Da interviste con gestori di servizi sociali a contenuto residenziale emerge che tutti sono oggi alle prese con difficoltà enormi nell’adattare la vita quotidiana dei propri ospiti e adottare i protocolli sanitari in essere a fronte del diffondersi del virus, sia in contesti in cui si concentrano grandi numeri di persone, sia in quelli in cui vivono in due o tre. La questione di dove inserire persone che possano vivere insieme emerge oggi con più forza ancora.

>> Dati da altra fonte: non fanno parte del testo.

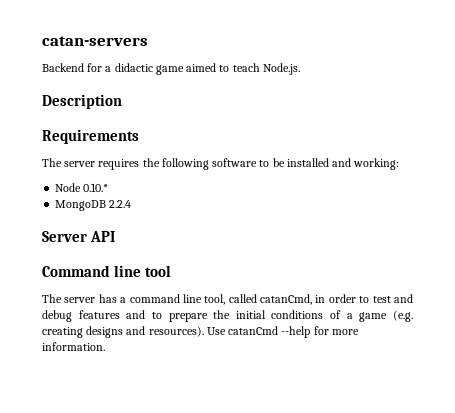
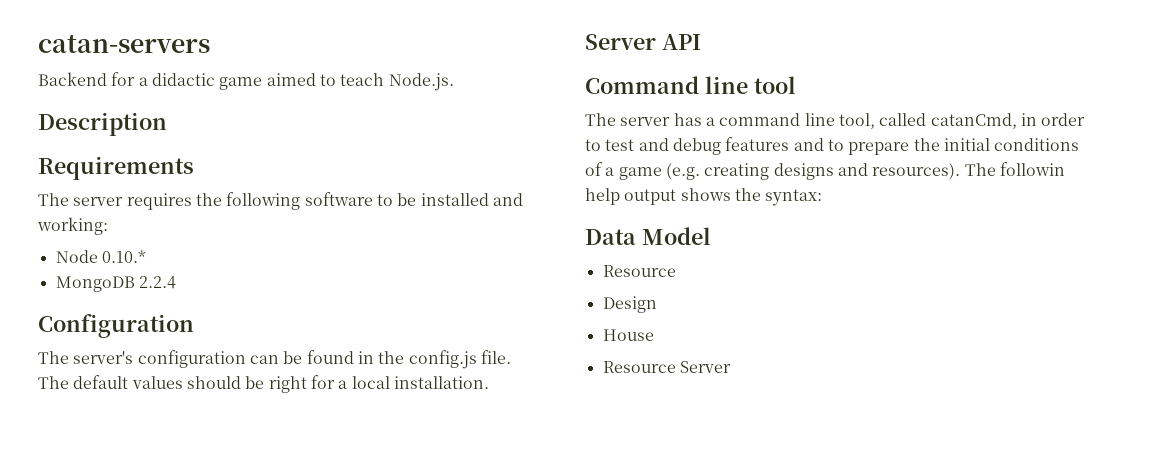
(132, 204) none -> [38,314,194,338] [38,350,511,369] [38,375,489,393] // Configuration // The server's configuration can be found in the config.js file. The default values should be right for a local installation.
[206,326,359,338] [42,342,105,351] Use catanCmd --help for more information. -> [964,162,1065,176] [585,188,823,206] [585,227,711,245] [602,265,676,277] [602,296,657,313] [602,329,654,341] [602,361,731,373] The followin help output shows the syntax: // Data Model // Resource // Design // House // Resource Server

Il Comune di Milano ha lanciato un bando ad inizio aprile per “individuare strutture e alloggi di accoglienza per personale sanitario operativo e lavoratori nei servizi essenziali, cittadini sottoposti a quarantena (anche Covid-19 con sintomi lievi) che non hanno la possibilità di dimorare presso il proprio domicilio e persone in difficoltà sociale e abitativa”. Alberghi ormai deserti stanno mettendo a disposizione le proprie camere. Uno di questi è l’Hotel a 4 stelle Michelangelo, in pieno centro, vicino alla Stazione Centrale di Milano. Lì potranno essere ospitati soggetti positivi al Covid, loro contatti stretti con quarantena obbligatoria che sono stati dimessi o non hanno avuto percorsi ospedalieri, persone che non hanno alloggi idonei alla quarantena, Forze dell’Ordine, persone senza fissa dimora o coloro che alloggiano temporaneamente in strutture comunitarie. Altri servizi residenziali stanno provando ad intercettare bisogni molto specifici. La cooperativa “La Cordata” per esempio ha, assieme al Comune di Milano, alla Cooperativa Comin, a Emergency e alla Diaconia Valdese, trasformato un piano del proprio residence in via Zumbini in modo da accogliere 6 minori tra i 6 e i 14 anni, i cui genitori sono in ospedale perché positivi al coronavirus e che non hanno altri adulti di riferimento che possano prendersi cura di loro.
Insomma, le sfide per le politiche cittadine sono molte. L’ approntare lo “stare a casa” in Italia per molti significa e significherà “stare a casa con altri” il che costituisce un vero laboratorio sociale. Incrociamo le dita.